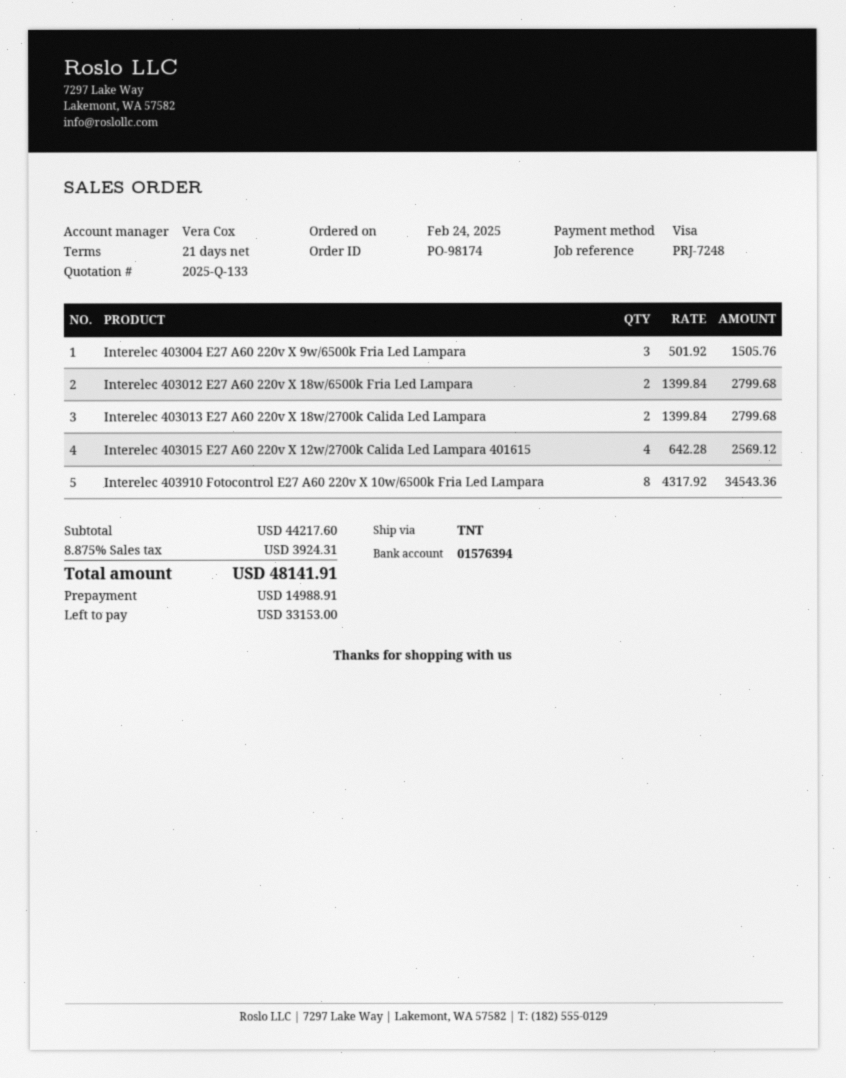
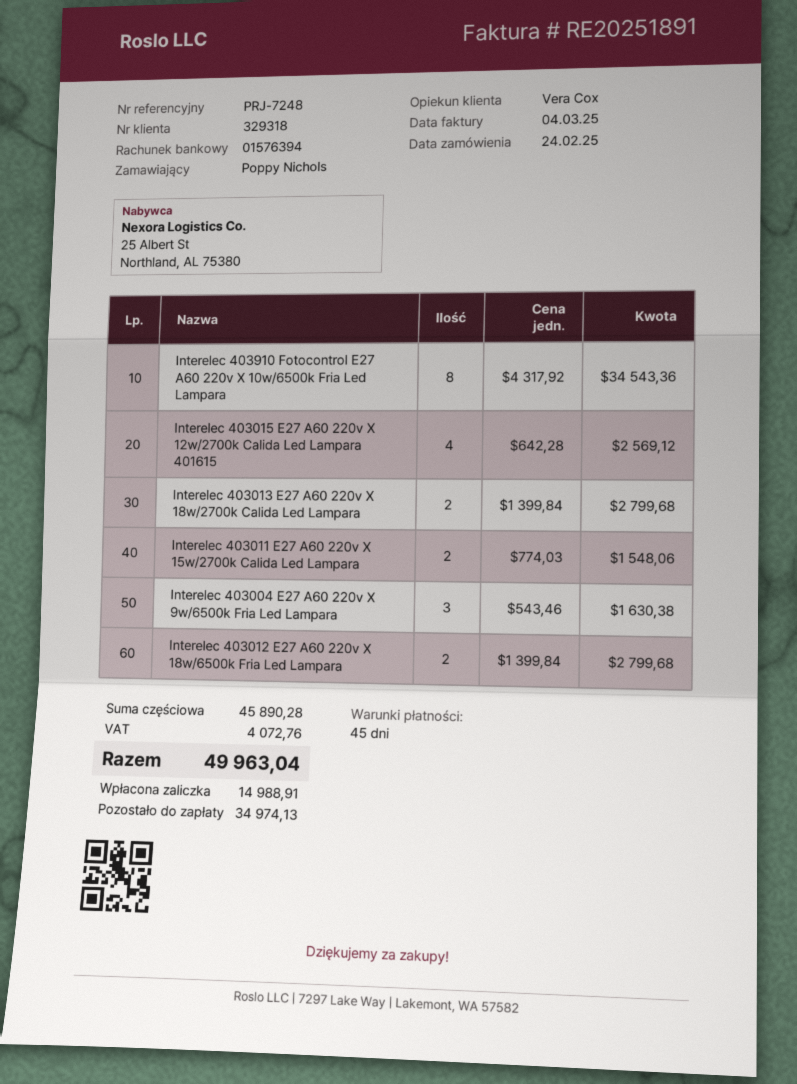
payment terms: 21 days -> 45 days
Interelec 403004 E27 A60 220v X 9w/6500k Fria Led Lampara: 3 x 501.92 = 1505.76 -> 3 x 543.46 = 1630.38
Interelec 403011 E27 A60 220v X 15w/2700k Calida Led Lampara: none -> 2 x 774.03 = 1548.06
subtotal: 44217.60 -> 45890.28
tax: 3924.31 -> 4072.76
total: 48141.91 -> 49963.04
balance: 33153.00 -> 34974.13

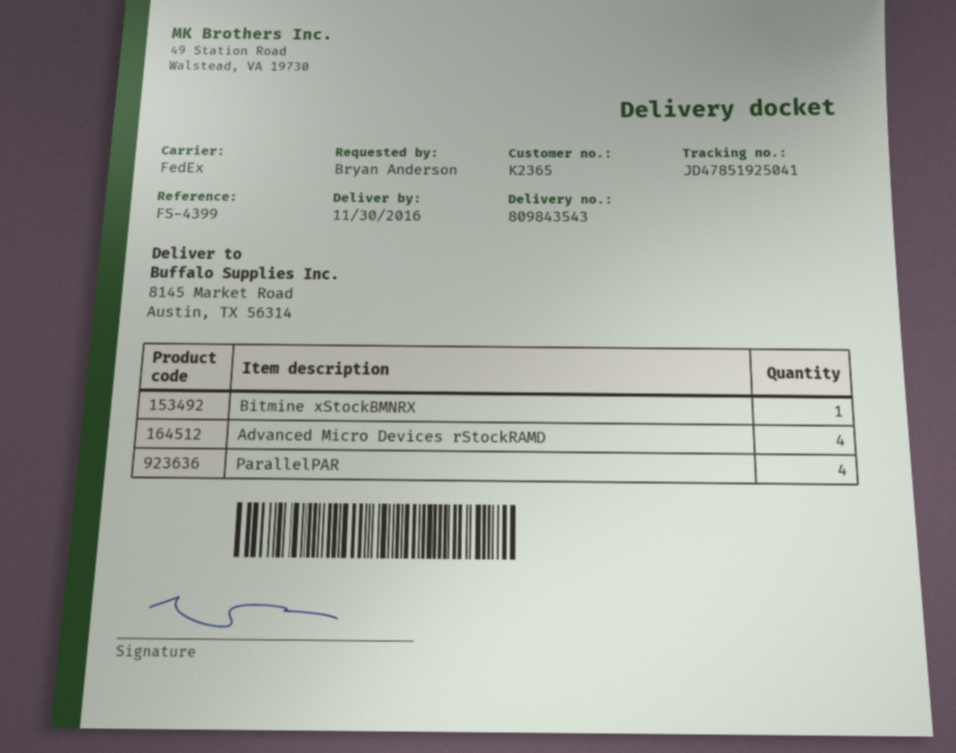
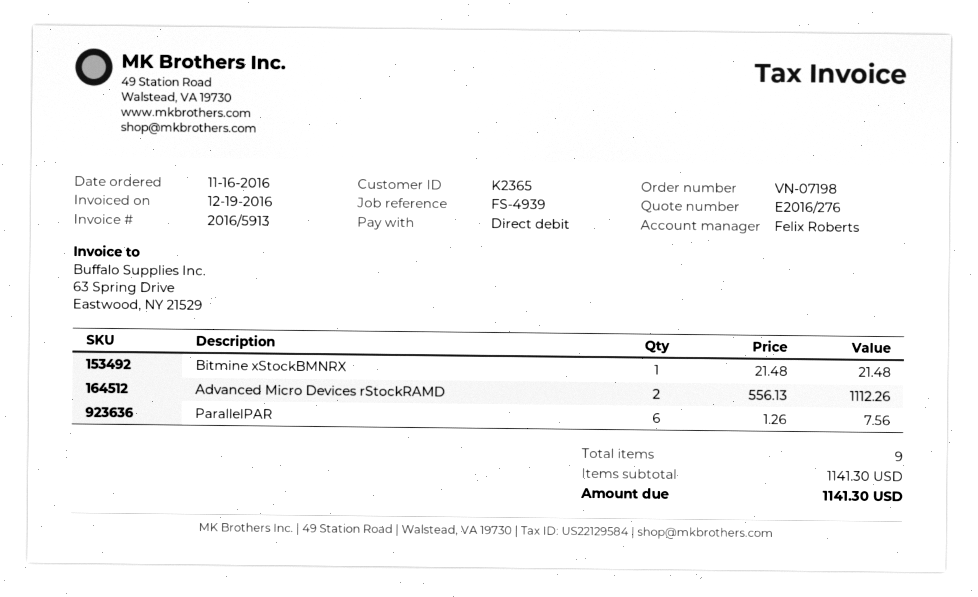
reference: FS-4399 -> FS-4939
Advanced Micro Devices rStockRAMD: 4 -> 2
ParallelPAR: 4 -> 6

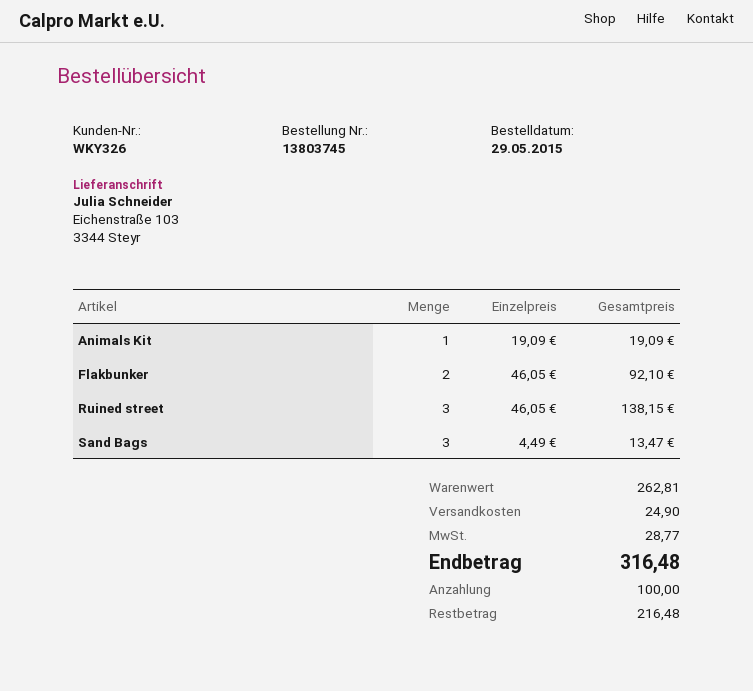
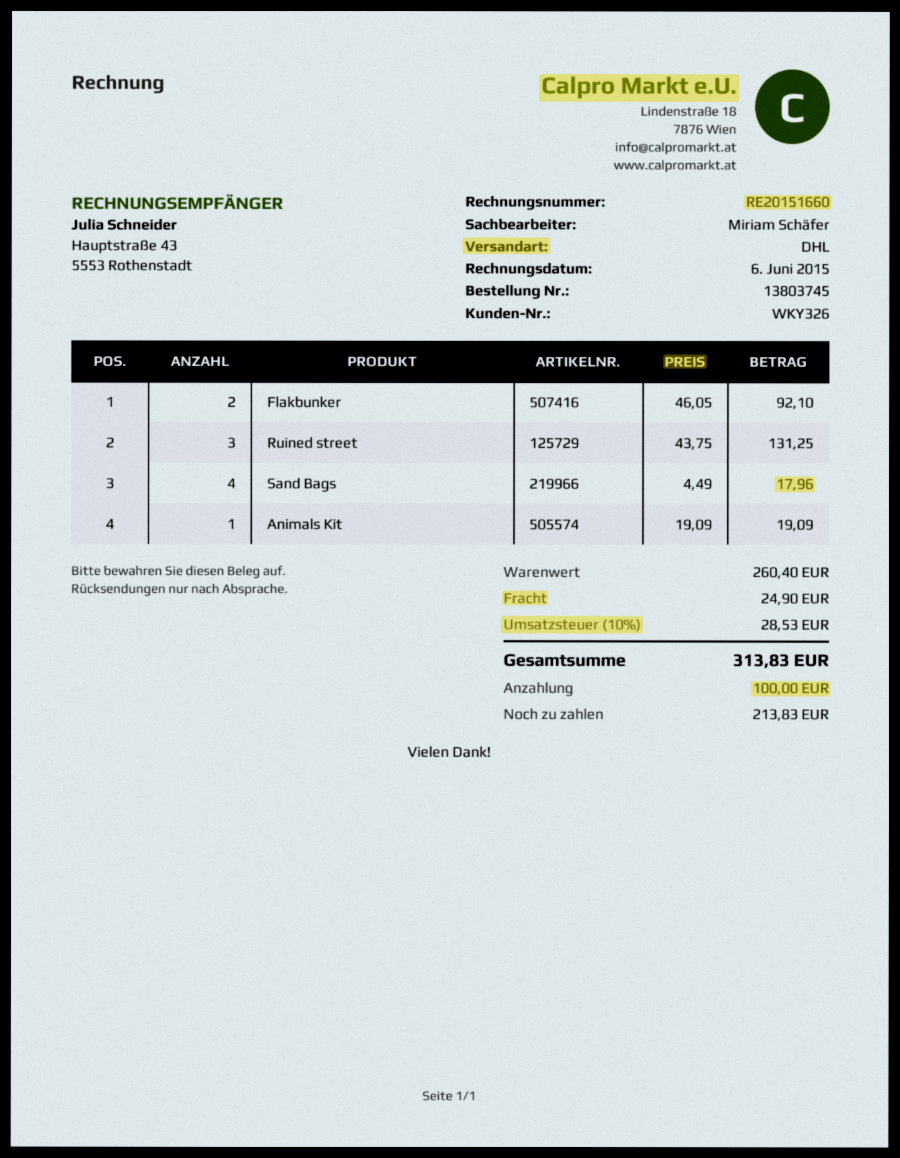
Ruined street: 3 x 46.05 = 138.15 -> 3 x 43.75 = 131.25
Sand Bags: 3 x 4.49 = 13.47 -> 4 x 4.49 = 17.96
subtotal: 262.81 -> 260.40
tax: 28.77 -> 28.53
total: 316.48 -> 313.83
balance: 216.48 -> 213.83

> _Your objective_: Every word of the material, and none of its pictures, should be set down again.

> _Solution to the exercise_:
payment terms: 21 days -> 45 days
Interelec 403004 E27 A60 220v X 9w/6500k Fria Led Lampara: 3 x 501.92 = 1505.76 -> 3 x 543.46 = 1630.38
Interelec 403011 E27 A60 220v X 15w/2700k Calida Led Lampara: none -> 2 x 774.03 = 1548.06
subtotal: 44217.60 -> 45890.28
tax: 3924.31 -> 4072.76
total: 48141.91 -> 49963.04
balance: 33153.00 -> 34974.13

reference: FS-4399 -> FS-4939
Advanced Micro Devices rStockRAMD: 4 -> 2
ParallelPAR: 4 -> 6

Ruined street: 3 x 46.05 = 138.15 -> 3 x 43.75 = 131.25
Sand Bags: 3 x 4.49 = 13.47 -> 4 x 4.49 = 17.96
subtotal: 262.81 -> 260.40
tax: 28.77 -> 28.53
total: 316.48 -> 313.83
balance: 216.48 -> 213.83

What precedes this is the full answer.